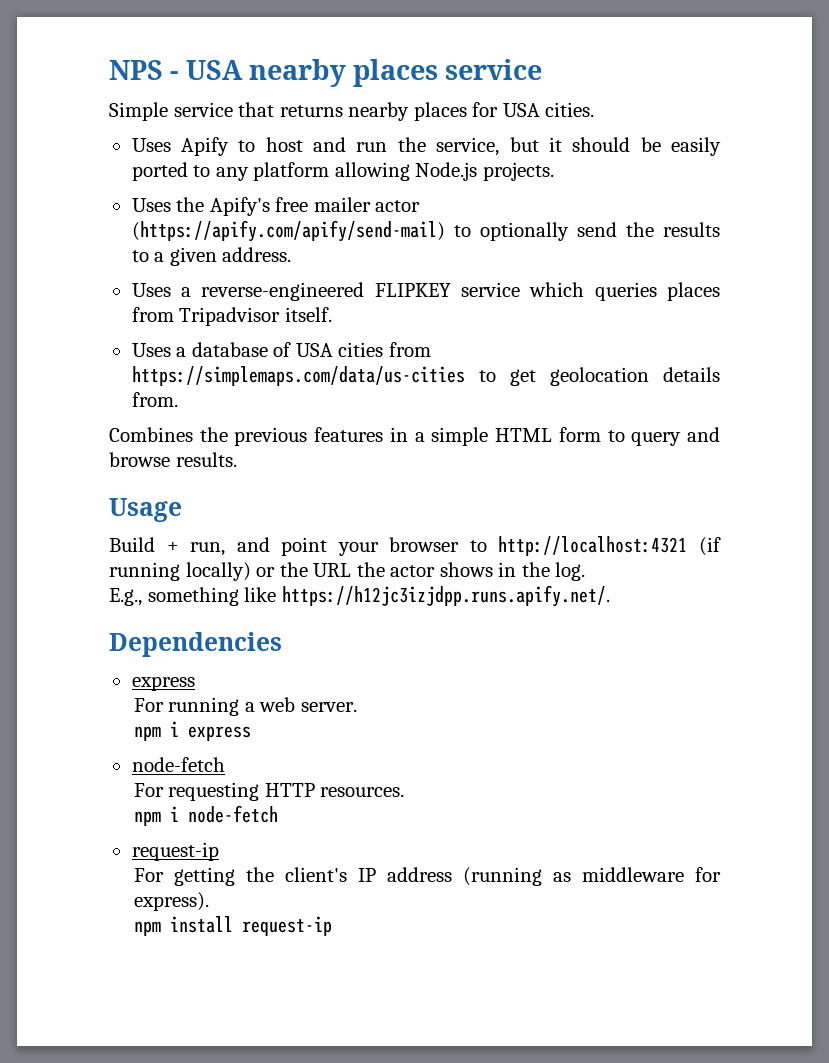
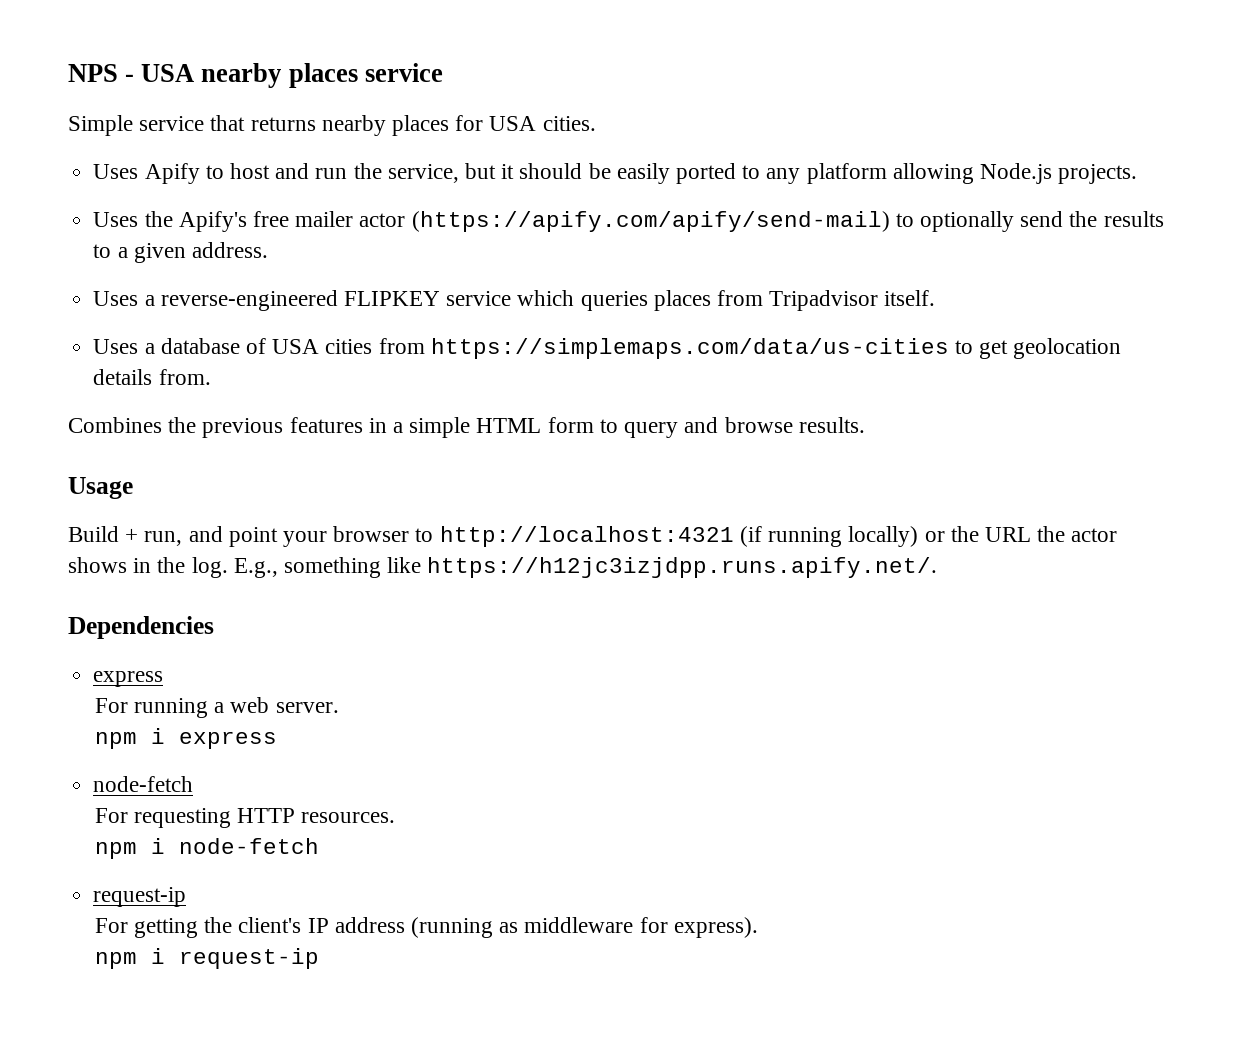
- Build + run, and point your browser to http://localhost:4321 (if running locally) or the URL the actor shows in the log.
- E.g., something like https://h12jc3izjdpp.runs.apify.net/.
+ Build + run, and point your browser to http://localhost:4321 (if running locally) or the URL the actor shows in the log. E.g., something like https://h12jc3izjdpp.runs.apify.net/.
- npm install request-ip
+ npm i request-ip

PROBLEM REQUIREMENTS → Give back the material exactly as written, from its first line to the line that contains "log. E.g., something like https://h12jc3izjdpp.runs.apify.net/.", and leave out the pictures.

OUTPUT FOR THIS EXERCISE →
- Build + run, and point your browser to http://localhost:4321 (if running locally) or the URL the actor shows in the log.
- E.g., something like https://h12jc3izjdpp.runs.apify.net/.
+ Build + run, and point your browser to http://localhost:4321 (if running locally) or the URL the actor shows in the log. E.g., something like https://h12jc3izjdpp.runs.apify.net/.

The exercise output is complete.